A curation community for coral environmental genomics

Ignition Grant Round 2 (June 2013)

Next generation sequencing (NGS) technologies have greatly increased the production rate of biological sequences. Consequently, the main bottleneck that researchers are now facing is the analysis of these vast amounts of data.
Making sense of large volumes of sequencing information is a great challenge, unless the data is presented with user-friendly interfaces. Biologists are therefore often under-utilising their data, not only because of a lack of bioinformatic expertise, but also due to the paucity of tools that enable an efficient and intuitive visual exploration of sequencing data. The difficulties are particularly pronounced for non-model organisms due to lack of resources, species diversity and small size of the research communities.
The goal of this project is to provide tools for the annotation and visualisation of transcriptomic data in non-model organisms. Transcriptomes are sometimes called “genomes of the poor”, as they are a relatively inexpensive and easy way to gain deep insights into the coding and regulatory potential of a species.
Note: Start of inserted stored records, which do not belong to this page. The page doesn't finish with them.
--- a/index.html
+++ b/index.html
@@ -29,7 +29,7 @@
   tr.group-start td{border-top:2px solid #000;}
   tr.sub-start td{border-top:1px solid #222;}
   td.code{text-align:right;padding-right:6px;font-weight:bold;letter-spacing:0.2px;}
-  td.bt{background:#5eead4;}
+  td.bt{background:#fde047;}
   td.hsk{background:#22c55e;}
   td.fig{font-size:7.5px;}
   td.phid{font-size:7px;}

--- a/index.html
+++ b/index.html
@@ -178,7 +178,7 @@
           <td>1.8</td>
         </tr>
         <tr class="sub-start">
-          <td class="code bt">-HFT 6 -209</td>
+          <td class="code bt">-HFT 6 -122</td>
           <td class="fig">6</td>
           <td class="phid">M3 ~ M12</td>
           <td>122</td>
Transcriptomes are typically generated to answer a specific research question often pertaining to differential gene expression, molecular evolution or population genetics. The end products of these analyses, however, are of benefit to a larger community irrespective of the original question. Certain informatic tools facilitate the dissemination of this sequencing information via user-friendly, browser-based interfaces and thus maximise the usefulness of the data.
CSIRO Ecosystem Sciences has been developing such tools to help biologist fully utilise their transcriptomic data (e.g. InsectaCentral). Methods are also being developed at CSIRO and ANU for improved statistical analysis. Further, CSIRO has also experience in building communities and multi-disciplinary consortia. Indeed, a major benefit of the online molecular databases we propose is that they can bring together and educate communities of researchers. 
The use case that will be used for this project is a set of scleractinian coral transcriptomes that have been produced and analysing by Forêt and colleagues at the ANU and JCU. It represents a diverse group of species in an ancient animal clade that diverged over 400Mya. This data can thus be used to address deep evolutionary questions, even though most of these the sequences were originally generated to understand the response of corals to anthropogenic stress (e.g. climate change, ocean acidification, immune response). 
Annotations were produced for all the currently publicly available coral transcriptomes (18 species). A web-based graphical interface to browse these annotations was developed.